Tras cerca de dos años poniéndonos los dientes largos con teasers llega por fin Super 8, el proyecto de J.J. Abrams mano a mano con Spielberg en el que intentan rescatar el espíritu juvenil del Amblin de hace casi 30 años.

Trata de un grupo de preadolescentes de Ohio que graban con su cámara amateur The Case, una película de zombies como homenaje a Romero en la que además ha decidido participar la chica más guapa del colegio. Rodando en mitad de la noche una escena en un apeadero a las afueras, un tren descarrila y la cámara Super 8 será el único testigo del ser que se escapa en mitad de la noche.

Abrams, quien ya demostrara en Lost su pasión por la ciencia-ficción y por los mcguffins, vuelve a la pantalla grande con la combinación que cosechó tantos admiradores como detractores en televisión. Y es que, según palabras del propio director, el monstruo que tanta expectación despierta no es más que una metáfora visual de la verdadera historia que encierra la película: el hacer de tripas, corazón.

Los problemas de los cuatro personajes principales giran en torno al suceso que abre el film, un accidente laboral en una siderúrgica. La irrupción del monstruo no es más que el detonante de una serie de reacciones por parte de los protagonistas que tienen como súmmum una escena en la que el niño y la bestia se encuentran cara a cara.

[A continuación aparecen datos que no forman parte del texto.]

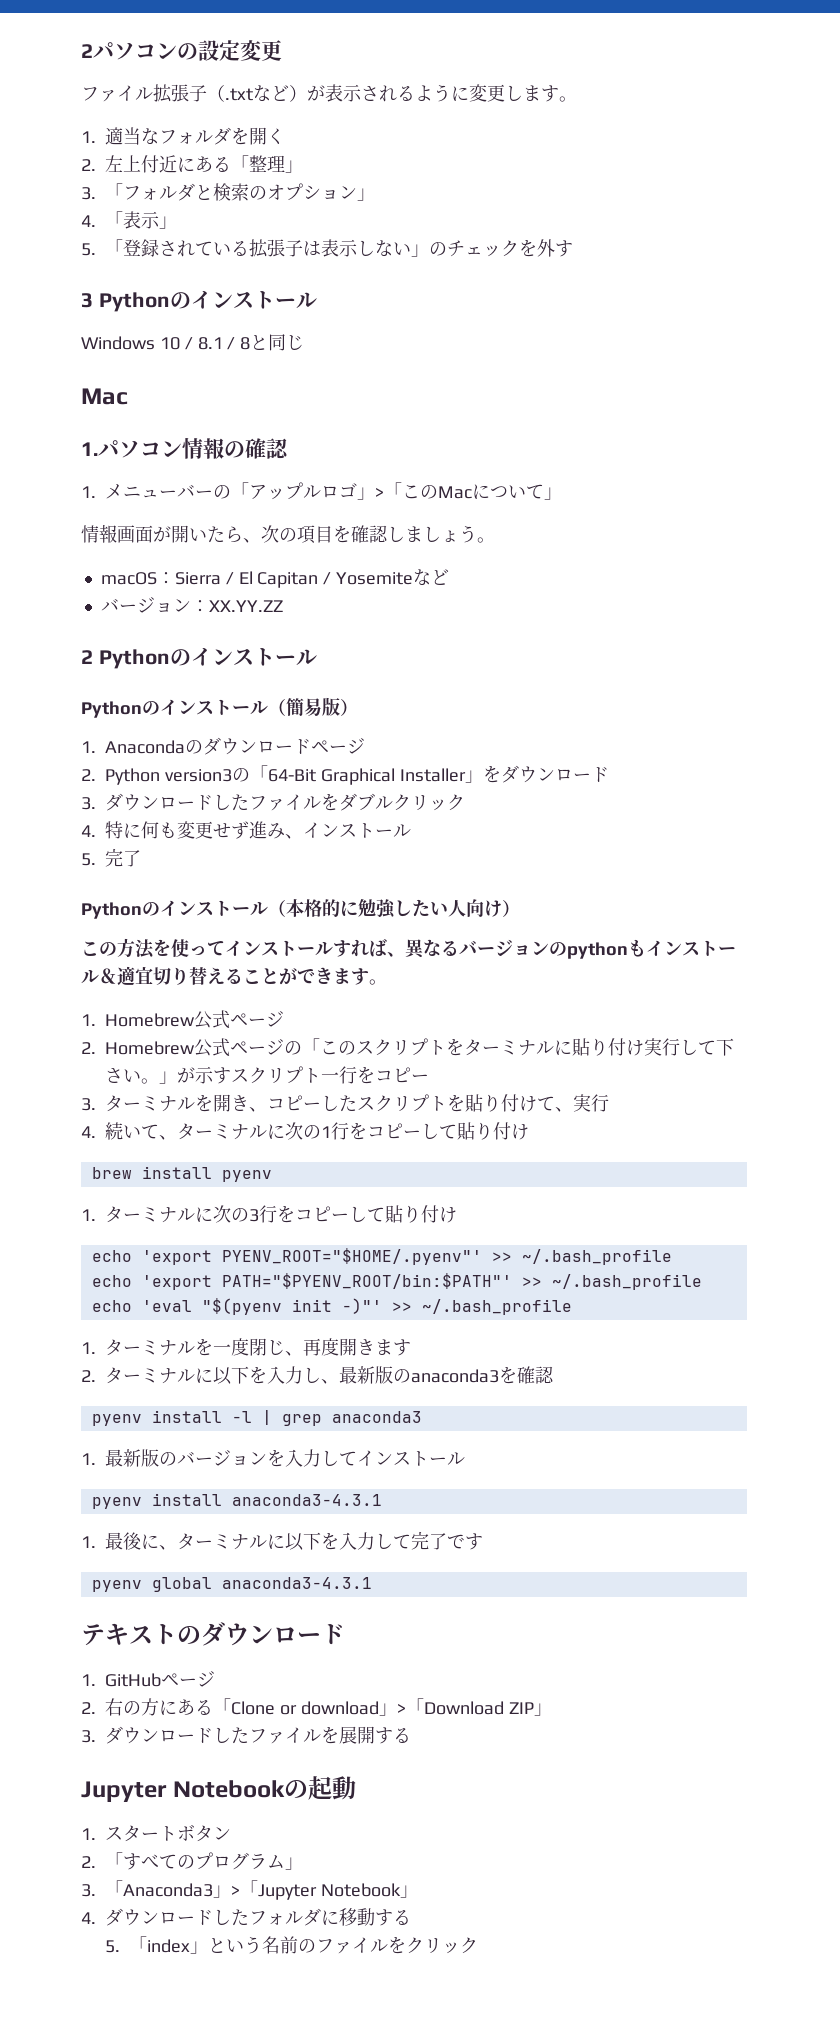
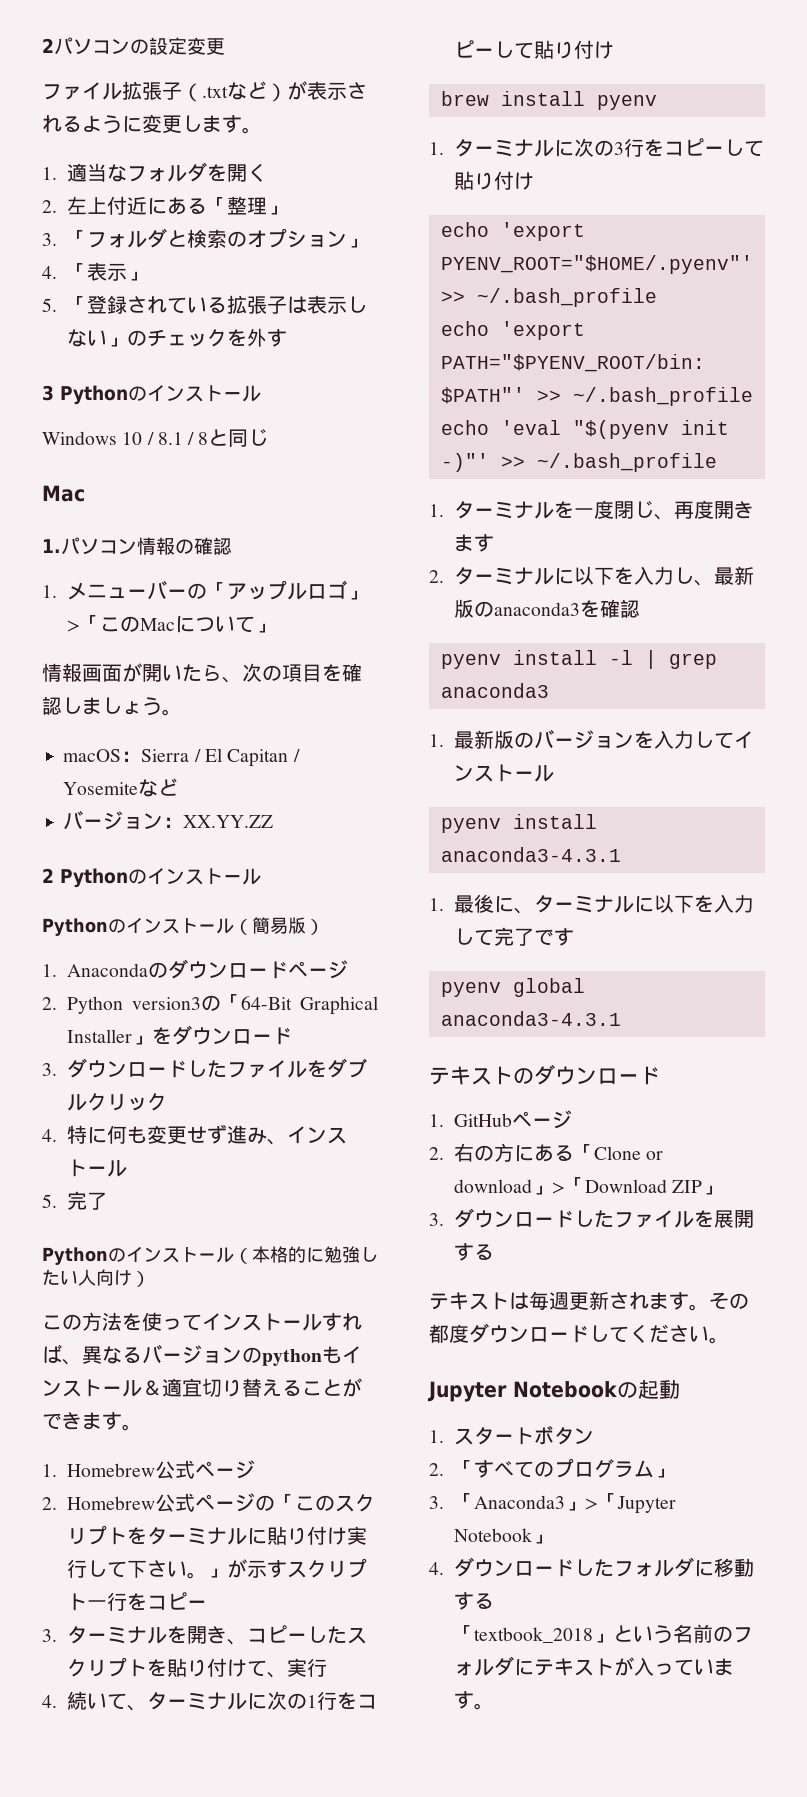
(411, 1735) none -> [429,1291,749,1311] [429,1323,729,1344] // テキストは毎週更新されます。その都度ダウンロードしてください。
[104,1936,190,1953] 5.「index -> [454,1625,594,1643] 「textbook_2018
[333,1936,478,1954] ァイルをクリック -> [454,1656,735,1676] [454,1691,495,1710] ォルダにテキストが入っています。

A partir de ahí un desenlace abrupto y muy acertado en el que, como ya es marca de la casa, quedan muchos interrogantes en el aire que, ciertamente, no hace falta explicar.

Sin embargo, ahora que ya podemos definir el estilo de Abrams al haberse convertido paulatinamente en el protegido de Spielberg, no todo son alabanzas. Se demuestra aquí la recién adquirida manía de ambos por querer enseñar a los seres paranormales por fascículos. Comprensible en el digno remake de La guerra de los mundos, en la que los invasores eran la principal atracción del metraje. También en la estupenda Cloverfield, en la que simulaban una huida en primera persona de una amenaza desconocida. Pero en la medida en que Super 8 en realidad no es una película de monstruos, o al menos eso se pretende, hubiera sido preferible haber profundizado en el nudo real y no entretenerse queriendo mantener el misterio en torno a la criatura.

He ahí el único pero de este gran entretenimiento, que el propio Abrams dude de su talento cuando no debería. Al fin y al cabo, aunque sólo acabemos recordando los trípodes de La guerra de los mundos o la cabeza de la Estatua de la libertad de Cloverfield, en lo referente a Super 8 nos vendrá a la mente Elle Fanning dando un abrazo maquillada de zombie antes que cualquier otro ser, normal o paranormal, que aparezca en la película.

De todos modos, aunque el filme muchas veces sea demasiado consciente de sí mismo en cuanto a las referencias (Heart of Glass de Blondie, el Halloween de Carpenter, My Sharona, el propio Super 8, Electric Light Orchestra, Star Wars, George Romero…), el regusto a la ciencia-ficción que Spielberg firmaba antaño funciona, y desde luego son películas como ésta las que hacen elevar aún más la dignidad a los blockbusters de verano.